According to Mark, the trouble is that this law has not been worded very well and is open to interpretation. And Mark has been testing. He has been informed by the Police that he needed [and subsequently obtained] permission to wear a red nose on Red Nose day. To hold a banner saying “Support the Poppy Appeal”. He has now asked if he needs permission to hold a gathering by the statue of Winston Churchill in Parliament Square and to make a speech. Yes they said.
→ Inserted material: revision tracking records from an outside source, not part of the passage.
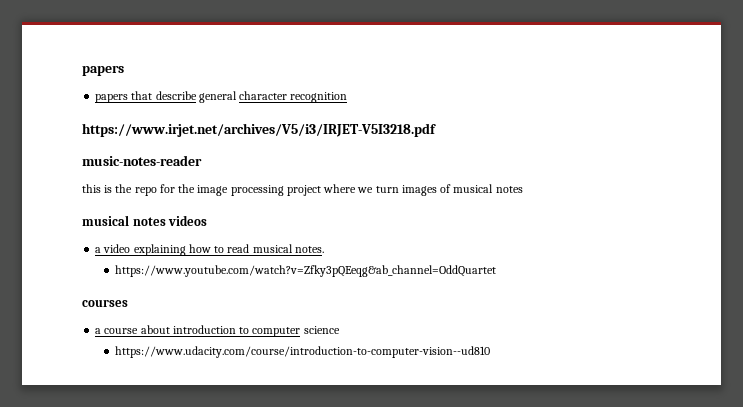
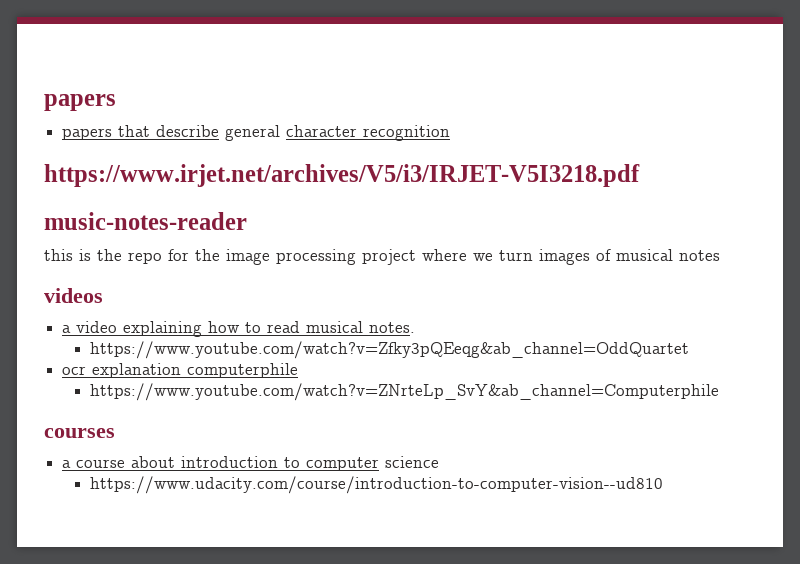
- musical notes videos
+ videos
+ ocr explanation computerphile
+ https://www.youtube.com/watch?v=ZNrteLp_SvY&ab_channel=Computerphile

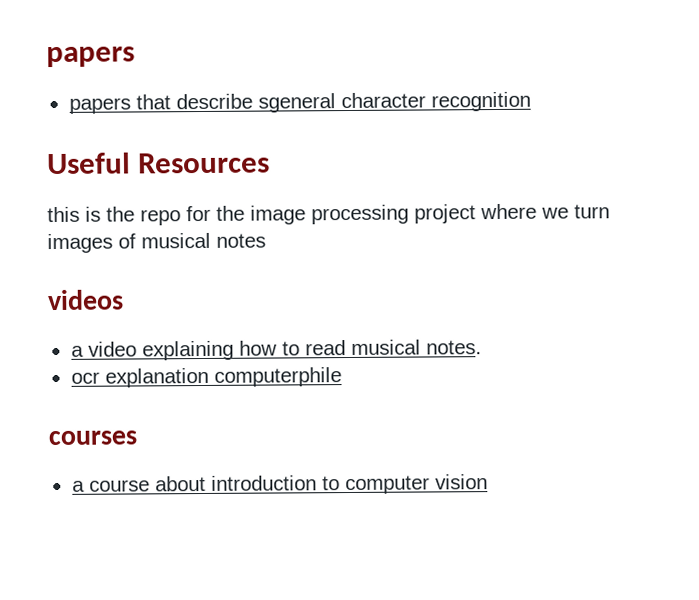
- papers that describe general character recognition
+ papers that describe sgeneral character recognition
- https://www.irjet.net/archives/V5/i3/IRJET-V5I3218.pdf
- music-notes-reader
+ Useful Resources
- https://www.youtube.com/watch?v=Zfky3pQEeqg&ab_channel=OddQuartet
- https://www.youtube.com/watch?v=ZNrteLp_SvY&ab_channel=Computerphile
- a course about introduction to computer science
- https://www.udacity.com/course/introduction-to-computer-vision--ud810
+ a course about introduction to computer vision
Now that is exactly what our Prime Minister did with Nelson Mandela. Mark’s speech was in fact an extract from Gordon’s. Unfortunately, it seems the PM forgot to ask the Police for permission. Mark’s lawyers delivered a letter to the director of public prosecutions on 12th December calling for an urgent investigation into allegations that the prime minister broke the law by demonstrating unlawfully in Parliament Square last summer.
In fact it seems that any MP could be breaking the law while expounding on political issues on College Green without having got permission from the police. Even the press are complicit if they incite a political demonstration. So Mark is asking you to Shop your MP.


  1. I'm so excited, could this mean that we may be experiencing the first steps towards a return go public flogging and the ducking stool. Yippee.

  2. I've always thought Gants Hill Roundabout would be a good site for public hangings, Mme Savant and I would have our knitting needles ready.

  3. Dear Judith,
    Us French are not hanging people anymore. The Guillotine is our way, much more efficient if you deal with a backlog!
    Whatever is decided, I will have my knitting needles and yarn ready to join the Tricoteuses!

  4. I'd be very surprised if Mme Sevant can find the knitting needles in this house, nevertheless there are 'yarns' aplenty.